Each line of the data that includes the string "éclairé" is to be copied out.

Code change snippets

= Beginning of Section =

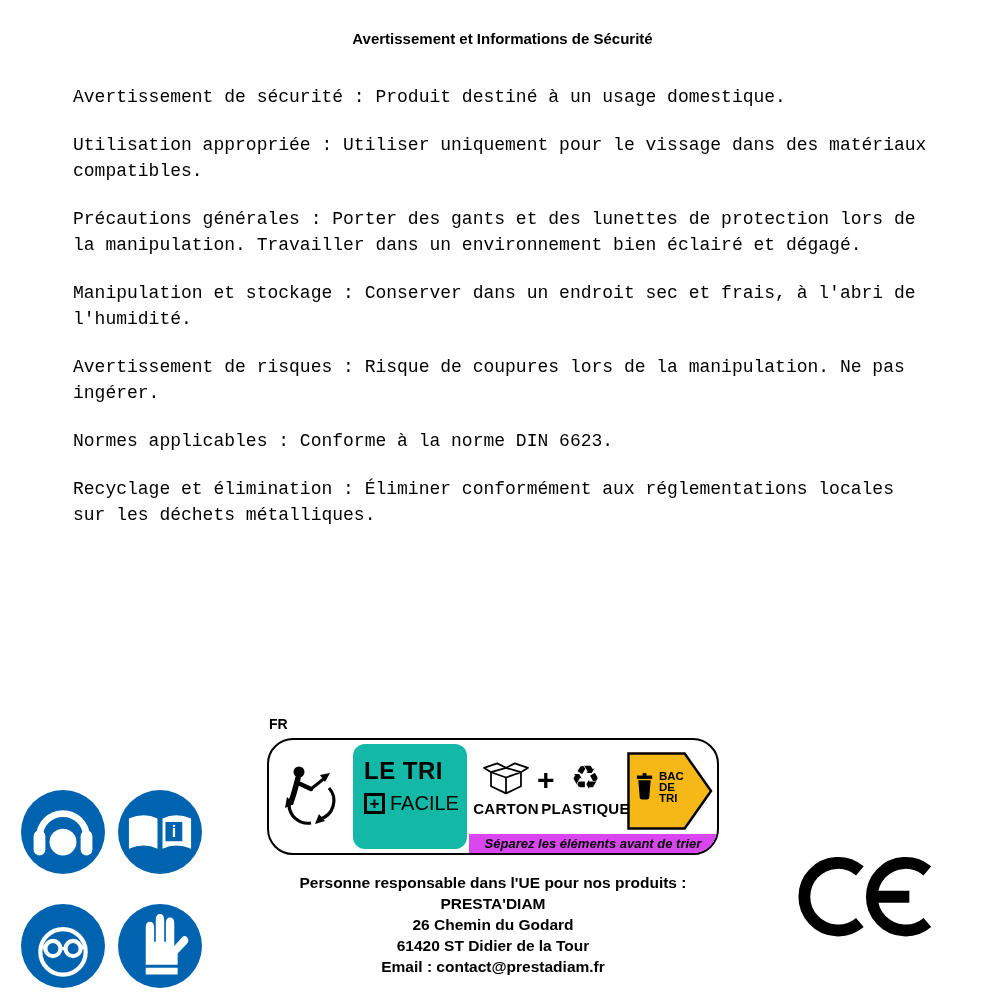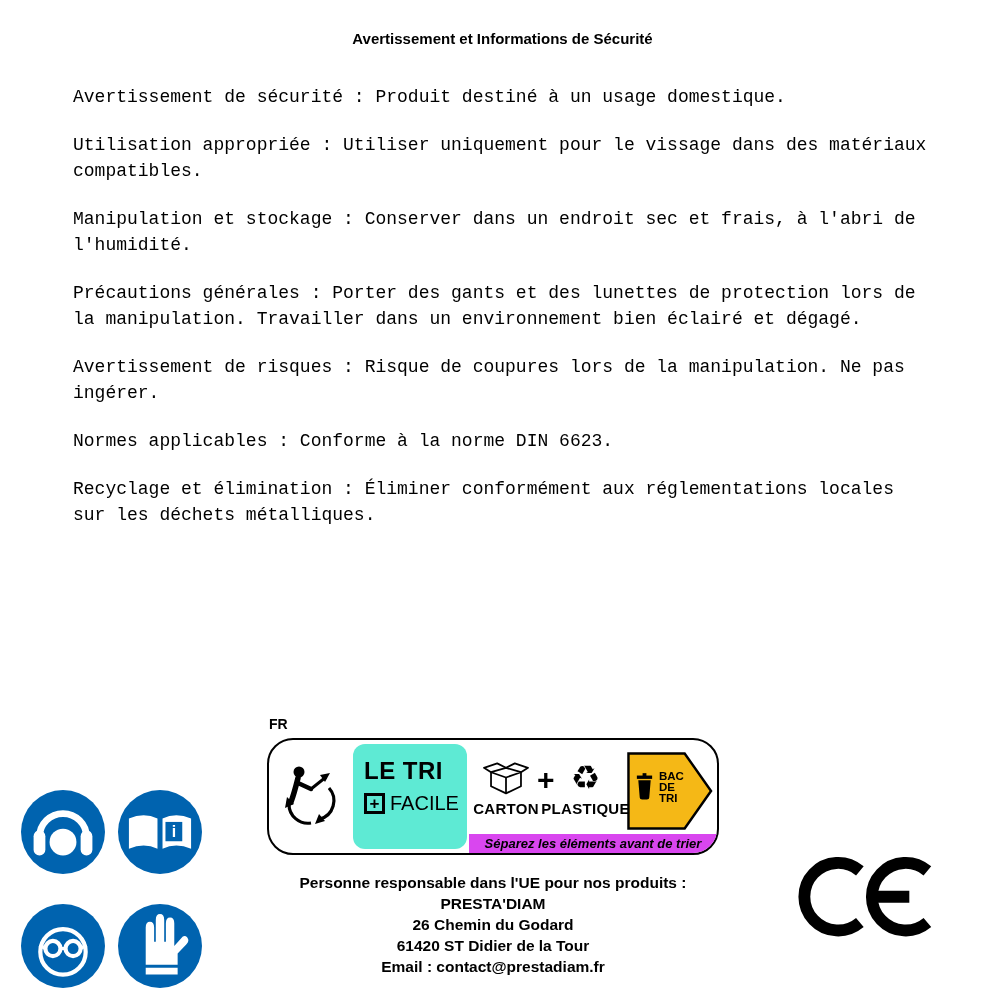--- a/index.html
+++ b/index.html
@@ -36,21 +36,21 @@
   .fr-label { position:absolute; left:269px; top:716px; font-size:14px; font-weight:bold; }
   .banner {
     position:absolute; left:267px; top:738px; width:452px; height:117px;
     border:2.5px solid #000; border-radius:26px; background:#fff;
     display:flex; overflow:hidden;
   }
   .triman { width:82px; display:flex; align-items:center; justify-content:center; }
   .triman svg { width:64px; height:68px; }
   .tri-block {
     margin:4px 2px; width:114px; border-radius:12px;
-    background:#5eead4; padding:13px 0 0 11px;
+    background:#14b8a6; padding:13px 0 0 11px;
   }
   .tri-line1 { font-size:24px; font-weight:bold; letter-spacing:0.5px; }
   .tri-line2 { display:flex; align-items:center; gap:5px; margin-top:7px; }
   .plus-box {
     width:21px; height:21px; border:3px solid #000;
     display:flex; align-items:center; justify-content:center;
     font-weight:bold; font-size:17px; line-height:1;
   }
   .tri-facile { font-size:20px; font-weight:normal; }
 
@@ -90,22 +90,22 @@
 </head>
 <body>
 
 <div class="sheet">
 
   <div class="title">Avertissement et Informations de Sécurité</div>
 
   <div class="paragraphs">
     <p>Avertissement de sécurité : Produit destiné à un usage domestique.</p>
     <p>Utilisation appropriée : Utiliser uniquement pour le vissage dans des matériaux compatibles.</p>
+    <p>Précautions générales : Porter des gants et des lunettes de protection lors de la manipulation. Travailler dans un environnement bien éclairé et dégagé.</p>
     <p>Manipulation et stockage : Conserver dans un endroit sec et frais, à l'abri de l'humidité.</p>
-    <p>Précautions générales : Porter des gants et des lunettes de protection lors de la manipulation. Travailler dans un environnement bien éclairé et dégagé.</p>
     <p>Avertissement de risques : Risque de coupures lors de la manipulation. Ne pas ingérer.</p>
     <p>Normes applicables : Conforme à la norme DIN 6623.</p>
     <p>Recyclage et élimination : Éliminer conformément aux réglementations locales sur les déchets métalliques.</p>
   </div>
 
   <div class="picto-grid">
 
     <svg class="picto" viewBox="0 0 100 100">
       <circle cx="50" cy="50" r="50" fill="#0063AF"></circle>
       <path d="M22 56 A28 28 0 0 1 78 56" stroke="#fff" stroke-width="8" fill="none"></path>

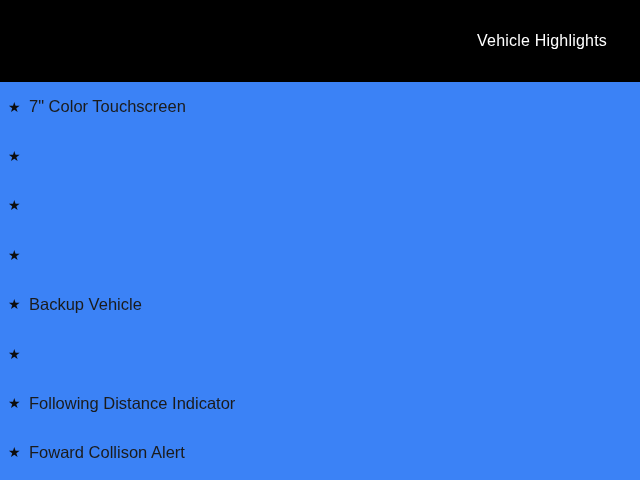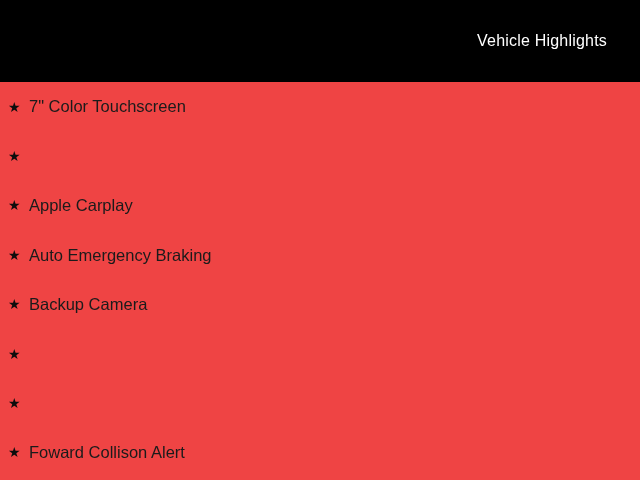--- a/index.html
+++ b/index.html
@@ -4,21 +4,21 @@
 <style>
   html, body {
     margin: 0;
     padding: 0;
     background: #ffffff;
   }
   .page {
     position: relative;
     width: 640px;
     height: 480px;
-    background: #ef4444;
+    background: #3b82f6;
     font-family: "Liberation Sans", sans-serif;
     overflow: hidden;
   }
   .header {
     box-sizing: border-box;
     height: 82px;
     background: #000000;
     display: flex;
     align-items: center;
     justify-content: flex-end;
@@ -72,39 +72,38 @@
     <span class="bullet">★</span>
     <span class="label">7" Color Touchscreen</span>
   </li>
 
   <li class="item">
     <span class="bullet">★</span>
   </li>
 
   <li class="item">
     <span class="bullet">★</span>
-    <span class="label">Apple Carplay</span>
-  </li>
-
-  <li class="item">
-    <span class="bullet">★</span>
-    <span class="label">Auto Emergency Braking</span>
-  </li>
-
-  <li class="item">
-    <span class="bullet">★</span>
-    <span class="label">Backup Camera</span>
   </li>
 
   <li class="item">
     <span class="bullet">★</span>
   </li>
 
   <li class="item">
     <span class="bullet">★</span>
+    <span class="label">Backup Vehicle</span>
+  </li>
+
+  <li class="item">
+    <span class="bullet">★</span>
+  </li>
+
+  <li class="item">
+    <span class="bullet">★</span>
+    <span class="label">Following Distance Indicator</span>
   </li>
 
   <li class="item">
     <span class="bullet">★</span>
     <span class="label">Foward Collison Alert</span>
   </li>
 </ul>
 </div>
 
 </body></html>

= End of Section =

→ **RESPONSE**
+    <p>Précautions générales : Porter des gants et des lunettes de protection lors de la manipulation. Travailler dans un environnement bien éclairé et dégagé.</p>
-    <p>Précautions générales : Porter des gants et des lunettes de protection lors de la manipulation. Travailler dans un environnement bien éclairé et dégagé.</p>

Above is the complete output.